ABSTRACT
We report here the nearly complete genome sequences of two human BK polyomavirus (BKV) strains recovered from two Vietnamese renal allograft recipients and belonging to subtypes IVc1 (strain VN_PBK185) and Ib1 (strain VN_PBK212). The genome sequences of VN_PBK185 and VN_PBK212 were highly similar (99.9% nucleotide identity) to the reference BKV strains VNM-1 and VNM-9, respectively.
ANNOUNCEMENT
Human BK polyomavirus (BKV) is a ubiquitous pathogen with worldwide distribution among humans.

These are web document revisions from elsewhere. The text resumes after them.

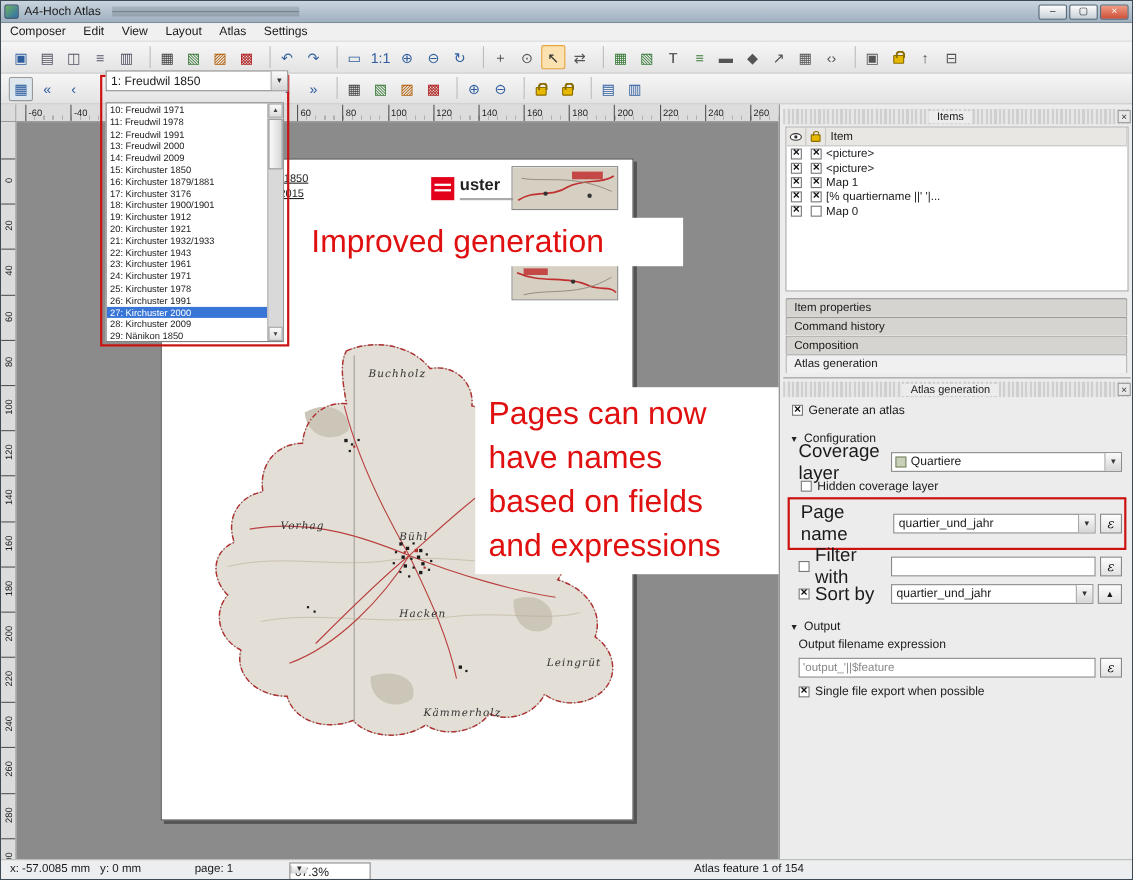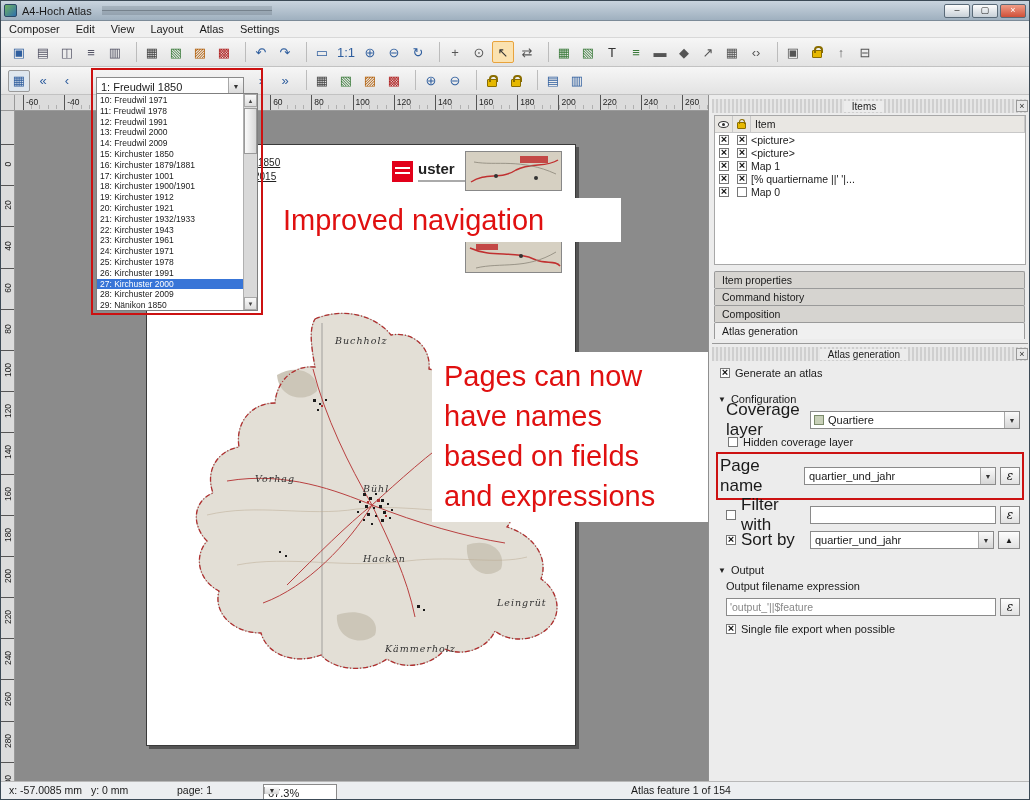"1: Freudwil 1850" .atlas-combo { top: 76px -> 63px; width: 148px -> 166px }
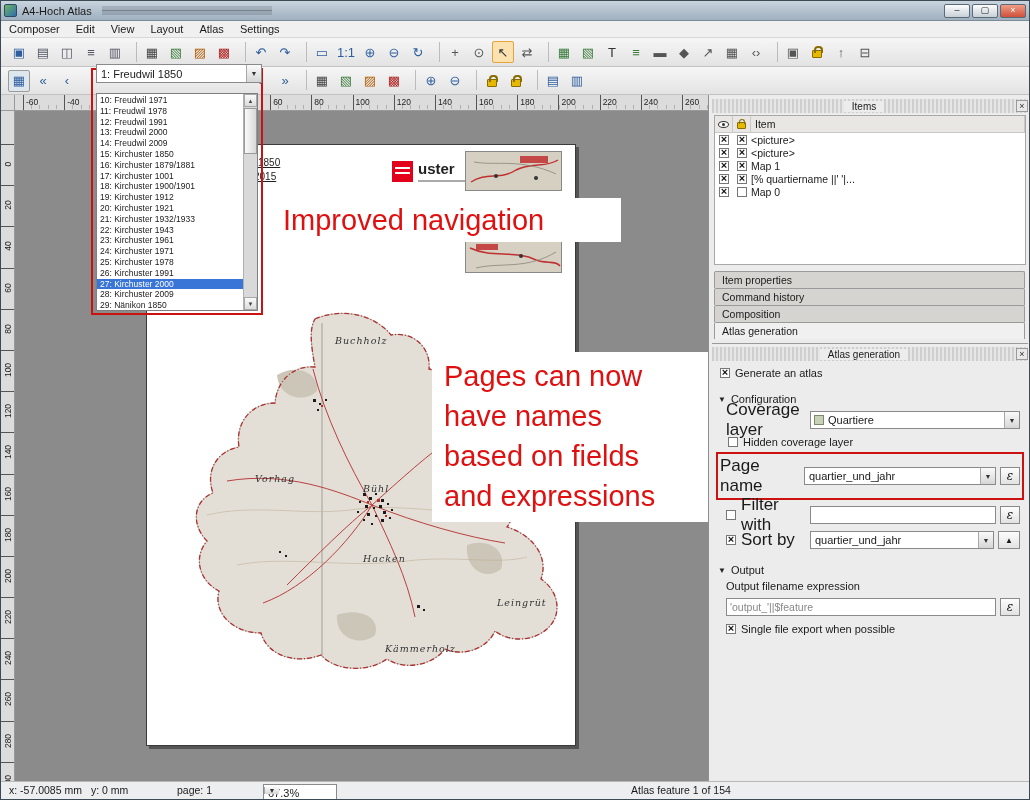"17: Kirchuster 1001" div.dd-item { text: 1001 -> 3176 }
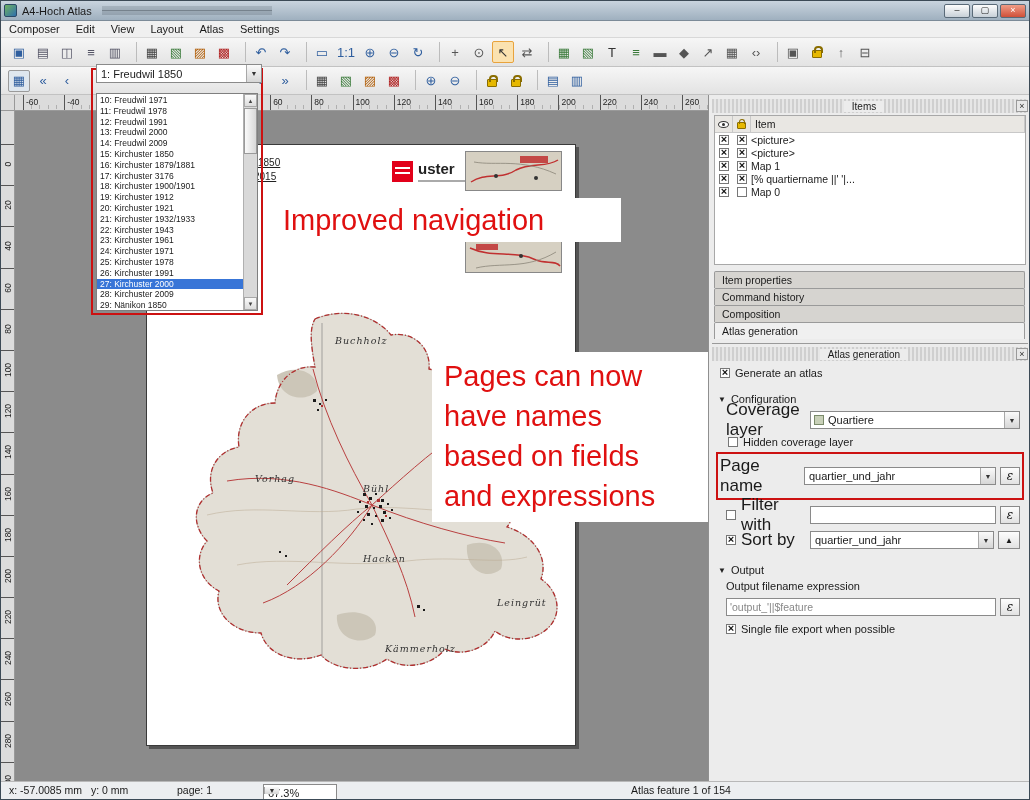"Improved navigation" span { text: navigation -> generation }
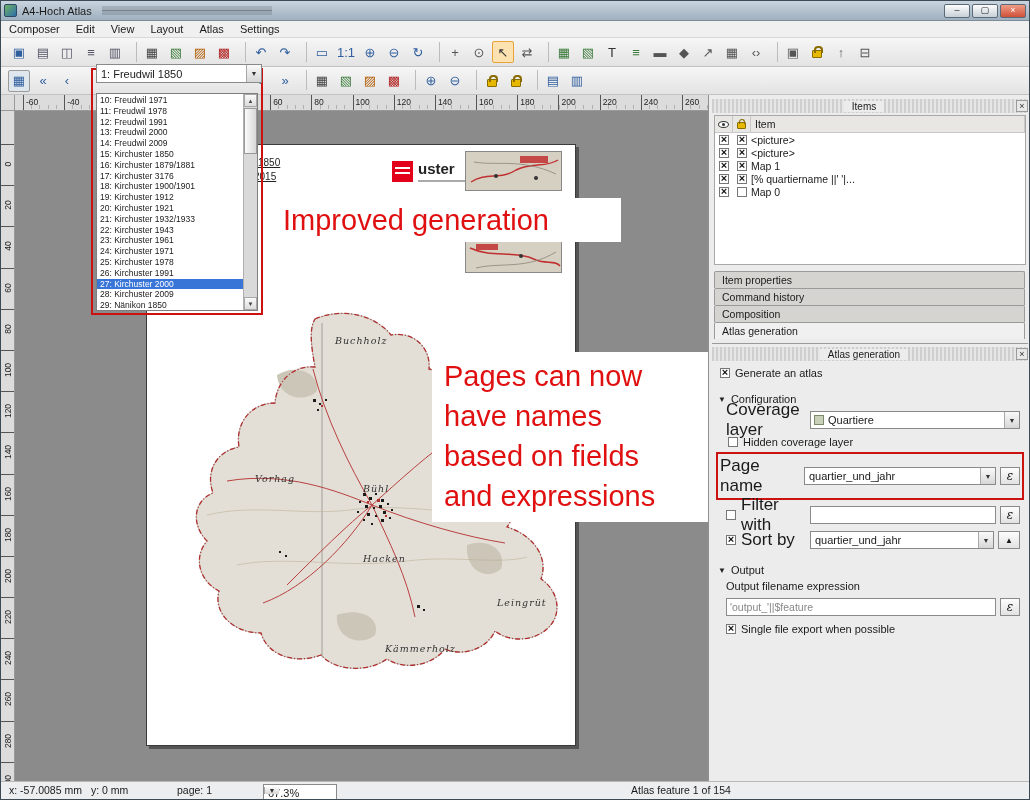"Page name" .red-wrap .form-label { margin-left: none -> 8px }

In the majority of cases, this virus does not cause any symptoms but only becomes an emerging opportunistic infectious pathogen in immunocompromised patients, especially individuals with kidney transplantation (1). Taxonomically, BKV belongs to the family Polyomaviridae, genus Betapolyomavirus, and has a non-enveloped capsid. The genome consists of a circular double-stranded DNA molecule about 5.1 kb long. Based on either genotyping or serotyping methods, BKV is classified into four genotypes (I to IV), with genotype I predominant worldwide, followed by genotype IV. Meanwhile, genotypes II and III are found at lower rates (2, 3). Phylogenetically, genotype I is further divided into four subtypes (Ia, Ib1, Ib2, and Ic), whereas genotype IV comprises six subtypes (IVa1, IVa2, IVb1, IVb2, IVc1, and IVc2) (4). Chen et al. identified the BKV prevalence rate as 24% in the urine of Vietnamese adults without immunosuppression, including genotypes I and IV (5). Here, nearly complete genome sequences of BKV were derived from the urine specimens of two renal transplant recipients in northern Vietnam.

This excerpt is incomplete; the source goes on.